Article in English | EMBASE | ID: covidwho-1193998
ABSTRACT

INTRODUCTION:

With the emergence of Covid-19, a respiratory illness caused by the novel coronavirus SARS-Cov-2, a global pandemic has called for adjustments in hospital protocols and procedures in an effort to prevent spread of the virus, protect frontline healthcare workers, and preserve limited resources, such as personal protective equipment (PPE).
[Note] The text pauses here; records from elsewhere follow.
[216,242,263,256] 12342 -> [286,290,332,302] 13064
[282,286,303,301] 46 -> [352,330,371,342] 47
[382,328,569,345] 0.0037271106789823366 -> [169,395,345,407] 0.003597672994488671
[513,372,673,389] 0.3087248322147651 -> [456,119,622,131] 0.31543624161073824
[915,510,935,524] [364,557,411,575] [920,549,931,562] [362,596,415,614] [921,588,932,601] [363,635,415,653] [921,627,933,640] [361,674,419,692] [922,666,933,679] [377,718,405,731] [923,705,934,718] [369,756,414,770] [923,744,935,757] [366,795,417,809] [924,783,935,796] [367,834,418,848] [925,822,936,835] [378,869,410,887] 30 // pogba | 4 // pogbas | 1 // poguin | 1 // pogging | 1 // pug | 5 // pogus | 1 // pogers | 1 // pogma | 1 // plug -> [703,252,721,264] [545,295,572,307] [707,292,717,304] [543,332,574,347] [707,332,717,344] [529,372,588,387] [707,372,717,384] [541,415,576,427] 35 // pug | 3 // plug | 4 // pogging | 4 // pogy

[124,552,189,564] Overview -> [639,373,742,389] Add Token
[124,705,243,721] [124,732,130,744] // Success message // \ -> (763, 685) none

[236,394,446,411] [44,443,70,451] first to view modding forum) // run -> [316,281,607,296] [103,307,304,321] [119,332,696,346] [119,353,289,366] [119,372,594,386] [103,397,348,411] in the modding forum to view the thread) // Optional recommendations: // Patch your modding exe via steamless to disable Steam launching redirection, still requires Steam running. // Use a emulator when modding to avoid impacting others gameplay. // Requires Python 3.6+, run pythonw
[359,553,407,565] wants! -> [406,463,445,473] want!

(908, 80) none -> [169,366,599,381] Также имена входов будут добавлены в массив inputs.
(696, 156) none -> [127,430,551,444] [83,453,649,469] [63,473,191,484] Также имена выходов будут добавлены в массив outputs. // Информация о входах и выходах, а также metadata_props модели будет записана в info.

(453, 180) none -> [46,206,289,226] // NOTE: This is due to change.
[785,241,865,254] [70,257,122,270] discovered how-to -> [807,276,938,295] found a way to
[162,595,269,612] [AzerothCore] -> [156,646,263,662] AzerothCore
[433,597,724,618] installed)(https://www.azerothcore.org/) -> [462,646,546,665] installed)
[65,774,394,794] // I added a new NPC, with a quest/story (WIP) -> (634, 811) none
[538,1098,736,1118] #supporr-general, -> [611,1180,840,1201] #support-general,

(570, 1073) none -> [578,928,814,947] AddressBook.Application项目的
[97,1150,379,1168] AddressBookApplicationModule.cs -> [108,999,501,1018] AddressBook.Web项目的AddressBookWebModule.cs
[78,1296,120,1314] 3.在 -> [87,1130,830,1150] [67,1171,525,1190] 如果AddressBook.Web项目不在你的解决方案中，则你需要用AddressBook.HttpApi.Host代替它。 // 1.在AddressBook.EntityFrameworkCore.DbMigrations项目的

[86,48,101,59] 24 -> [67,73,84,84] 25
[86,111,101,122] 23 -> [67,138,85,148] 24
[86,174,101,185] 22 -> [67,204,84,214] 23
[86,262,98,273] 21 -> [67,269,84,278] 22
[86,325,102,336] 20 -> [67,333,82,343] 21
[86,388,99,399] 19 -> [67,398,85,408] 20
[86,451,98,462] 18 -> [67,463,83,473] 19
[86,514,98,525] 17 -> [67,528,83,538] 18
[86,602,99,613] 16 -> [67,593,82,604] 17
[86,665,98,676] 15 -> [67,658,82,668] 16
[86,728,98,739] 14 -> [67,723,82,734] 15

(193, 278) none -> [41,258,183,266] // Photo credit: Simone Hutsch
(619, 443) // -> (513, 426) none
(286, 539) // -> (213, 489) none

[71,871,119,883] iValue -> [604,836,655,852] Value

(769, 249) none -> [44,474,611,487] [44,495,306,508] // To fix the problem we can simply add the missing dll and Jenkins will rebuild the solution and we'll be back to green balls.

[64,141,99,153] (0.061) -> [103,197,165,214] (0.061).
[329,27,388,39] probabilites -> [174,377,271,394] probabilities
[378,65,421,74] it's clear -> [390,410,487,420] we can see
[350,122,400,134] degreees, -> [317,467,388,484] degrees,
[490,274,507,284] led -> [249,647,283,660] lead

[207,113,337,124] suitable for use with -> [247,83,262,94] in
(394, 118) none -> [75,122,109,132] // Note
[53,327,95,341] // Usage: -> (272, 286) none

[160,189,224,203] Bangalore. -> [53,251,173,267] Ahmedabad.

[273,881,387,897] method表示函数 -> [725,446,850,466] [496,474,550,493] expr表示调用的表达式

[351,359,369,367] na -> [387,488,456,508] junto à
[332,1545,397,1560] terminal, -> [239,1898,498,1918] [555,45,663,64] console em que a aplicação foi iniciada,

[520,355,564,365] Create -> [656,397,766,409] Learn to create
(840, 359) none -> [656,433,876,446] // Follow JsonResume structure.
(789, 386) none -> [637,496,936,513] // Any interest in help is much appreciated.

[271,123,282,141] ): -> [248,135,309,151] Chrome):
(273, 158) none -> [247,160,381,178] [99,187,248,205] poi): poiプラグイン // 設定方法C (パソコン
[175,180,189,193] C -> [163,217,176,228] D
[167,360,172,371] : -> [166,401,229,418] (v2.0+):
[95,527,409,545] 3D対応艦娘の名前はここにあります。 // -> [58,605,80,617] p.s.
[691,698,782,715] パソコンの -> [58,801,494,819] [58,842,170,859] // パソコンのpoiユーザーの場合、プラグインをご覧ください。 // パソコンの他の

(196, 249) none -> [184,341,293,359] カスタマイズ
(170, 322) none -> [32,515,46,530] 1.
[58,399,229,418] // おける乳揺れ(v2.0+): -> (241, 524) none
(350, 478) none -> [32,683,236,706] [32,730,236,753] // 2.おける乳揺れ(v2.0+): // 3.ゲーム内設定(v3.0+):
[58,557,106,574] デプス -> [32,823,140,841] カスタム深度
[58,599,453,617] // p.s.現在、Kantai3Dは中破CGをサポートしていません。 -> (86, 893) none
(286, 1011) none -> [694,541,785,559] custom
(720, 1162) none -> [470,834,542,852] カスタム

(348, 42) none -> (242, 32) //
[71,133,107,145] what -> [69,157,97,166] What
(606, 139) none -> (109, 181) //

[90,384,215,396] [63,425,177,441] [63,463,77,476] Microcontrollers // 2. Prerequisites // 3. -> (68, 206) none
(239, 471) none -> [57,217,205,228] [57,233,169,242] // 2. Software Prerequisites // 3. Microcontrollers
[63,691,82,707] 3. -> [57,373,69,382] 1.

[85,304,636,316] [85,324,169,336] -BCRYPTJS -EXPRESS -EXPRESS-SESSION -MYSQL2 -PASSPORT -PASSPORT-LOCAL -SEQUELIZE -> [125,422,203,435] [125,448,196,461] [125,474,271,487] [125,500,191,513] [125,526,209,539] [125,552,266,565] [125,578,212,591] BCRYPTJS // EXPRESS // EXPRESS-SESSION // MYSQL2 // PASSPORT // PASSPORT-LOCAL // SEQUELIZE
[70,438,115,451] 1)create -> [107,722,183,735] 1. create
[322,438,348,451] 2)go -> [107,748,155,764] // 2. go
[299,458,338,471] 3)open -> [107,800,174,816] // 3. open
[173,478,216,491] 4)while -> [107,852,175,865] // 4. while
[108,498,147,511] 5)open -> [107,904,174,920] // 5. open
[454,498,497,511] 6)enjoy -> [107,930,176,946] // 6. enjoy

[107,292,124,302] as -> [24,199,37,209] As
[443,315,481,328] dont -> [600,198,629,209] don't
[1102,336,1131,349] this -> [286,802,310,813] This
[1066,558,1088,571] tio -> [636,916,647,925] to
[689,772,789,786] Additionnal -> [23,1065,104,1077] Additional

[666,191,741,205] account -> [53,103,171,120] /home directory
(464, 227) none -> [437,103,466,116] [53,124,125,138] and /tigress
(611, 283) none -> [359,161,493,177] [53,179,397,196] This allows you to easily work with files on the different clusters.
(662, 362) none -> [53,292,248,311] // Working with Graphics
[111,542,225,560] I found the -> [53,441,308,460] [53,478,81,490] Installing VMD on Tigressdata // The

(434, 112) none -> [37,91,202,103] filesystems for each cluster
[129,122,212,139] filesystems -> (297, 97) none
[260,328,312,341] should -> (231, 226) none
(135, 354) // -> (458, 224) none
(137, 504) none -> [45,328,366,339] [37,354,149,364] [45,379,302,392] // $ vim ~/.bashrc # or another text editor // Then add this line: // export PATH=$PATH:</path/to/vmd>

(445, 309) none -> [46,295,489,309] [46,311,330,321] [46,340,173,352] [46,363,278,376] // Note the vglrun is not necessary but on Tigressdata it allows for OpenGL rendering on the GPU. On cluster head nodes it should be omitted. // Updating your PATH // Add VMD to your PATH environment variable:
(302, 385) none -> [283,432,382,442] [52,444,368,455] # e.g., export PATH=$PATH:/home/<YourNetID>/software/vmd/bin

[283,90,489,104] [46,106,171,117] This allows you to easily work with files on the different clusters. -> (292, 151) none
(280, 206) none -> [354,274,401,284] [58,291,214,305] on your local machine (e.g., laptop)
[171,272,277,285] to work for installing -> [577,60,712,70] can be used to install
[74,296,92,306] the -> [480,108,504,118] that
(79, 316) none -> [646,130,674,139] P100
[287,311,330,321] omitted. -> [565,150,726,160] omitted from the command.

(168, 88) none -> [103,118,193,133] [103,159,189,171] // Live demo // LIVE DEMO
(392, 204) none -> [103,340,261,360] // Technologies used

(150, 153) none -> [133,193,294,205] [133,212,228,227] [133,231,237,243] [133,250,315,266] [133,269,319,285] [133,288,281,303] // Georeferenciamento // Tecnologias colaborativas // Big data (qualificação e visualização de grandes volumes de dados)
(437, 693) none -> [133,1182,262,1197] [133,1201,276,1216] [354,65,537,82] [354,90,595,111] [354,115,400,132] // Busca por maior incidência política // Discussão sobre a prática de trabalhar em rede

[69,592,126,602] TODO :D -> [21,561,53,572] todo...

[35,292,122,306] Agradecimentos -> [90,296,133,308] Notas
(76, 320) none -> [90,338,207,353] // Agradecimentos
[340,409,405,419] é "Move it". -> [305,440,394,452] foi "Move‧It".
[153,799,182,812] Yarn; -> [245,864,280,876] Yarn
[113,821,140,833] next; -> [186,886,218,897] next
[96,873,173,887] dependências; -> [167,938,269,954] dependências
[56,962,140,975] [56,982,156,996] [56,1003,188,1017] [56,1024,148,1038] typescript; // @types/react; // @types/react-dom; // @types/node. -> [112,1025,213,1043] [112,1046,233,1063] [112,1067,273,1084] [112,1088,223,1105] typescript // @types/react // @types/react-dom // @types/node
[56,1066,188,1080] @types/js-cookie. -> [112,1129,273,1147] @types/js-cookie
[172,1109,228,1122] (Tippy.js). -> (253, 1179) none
One such important protocol was for protected code blue policy for hospitals dealing with cardiac arrests and potential AGMPs (aerosol generating medical procedures), deemed high risk requiring appropriate PPE and precautionary measures. We used in-situ simulation to aid in designing the new protected code blue protocol at our institution.

METHODS:

In our institution, a code blue policy was informed by American Heart Association and Heart and Stroke Foundation guidelines and Ontario Public Health Guidelines. It was however recognized that implementation of the protected code blue policy and judicious use of PPE would be very challenging. A quality improvement project was thus designed to utilize in situ simulations to train physicians, nurses and respiratory therapist in the different clinical units in the hospital and detect the latent safety threats that would hinder the safe implementation of the protected code blue policy. Iterative PDSA (Plan-Design- Study-Act) cycles were designed and implemented and at each stage the latent threats were identified and mitigated in the following domains- knowledge, personnel and staff, process, policy, systems issues, and medications.

RESULTS:

Over 80 in situ simulations were completed from March to June 2020. Latent safety threats such as effective communication, appropriate PPE use, personnel, overcrowding, intubation procedure and safety lead roles were identified and mitigated through policy changes, training and retesting. The simulations were time consuming and challenging but overall received good feedback and resulted in more compliance with the protected code blue policy.

CONCLUSIONS:

In-situ simulation is an effective modality in quality improvement, especially when rapid training is required and real-world threats must be identified and mitigated in a timely manner to optimize both patient and healthcare worker safety.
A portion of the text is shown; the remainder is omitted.